--- WORK ITEM ---
First find the line with "[73,330,136,344] confirm. ->" in the entries below, then set down exactly every line through the line with "(377, 476) none", that line included.

--- EXERCISE MATERIALS ---
········
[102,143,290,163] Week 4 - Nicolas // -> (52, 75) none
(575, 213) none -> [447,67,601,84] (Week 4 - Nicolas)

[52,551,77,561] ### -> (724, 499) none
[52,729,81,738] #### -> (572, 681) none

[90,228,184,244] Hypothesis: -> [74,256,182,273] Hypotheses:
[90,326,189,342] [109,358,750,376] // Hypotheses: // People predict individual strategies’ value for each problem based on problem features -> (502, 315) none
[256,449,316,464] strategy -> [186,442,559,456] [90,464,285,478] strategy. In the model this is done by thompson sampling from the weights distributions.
········
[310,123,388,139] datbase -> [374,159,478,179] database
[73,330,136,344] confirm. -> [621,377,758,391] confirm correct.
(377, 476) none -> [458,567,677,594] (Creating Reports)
········
--- RESPONSE AREA ---
[73,330,136,344] confirm. -> [621,377,758,391] confirm correct.
(377, 476) none -> [458,567,677,594] (Creating Reports)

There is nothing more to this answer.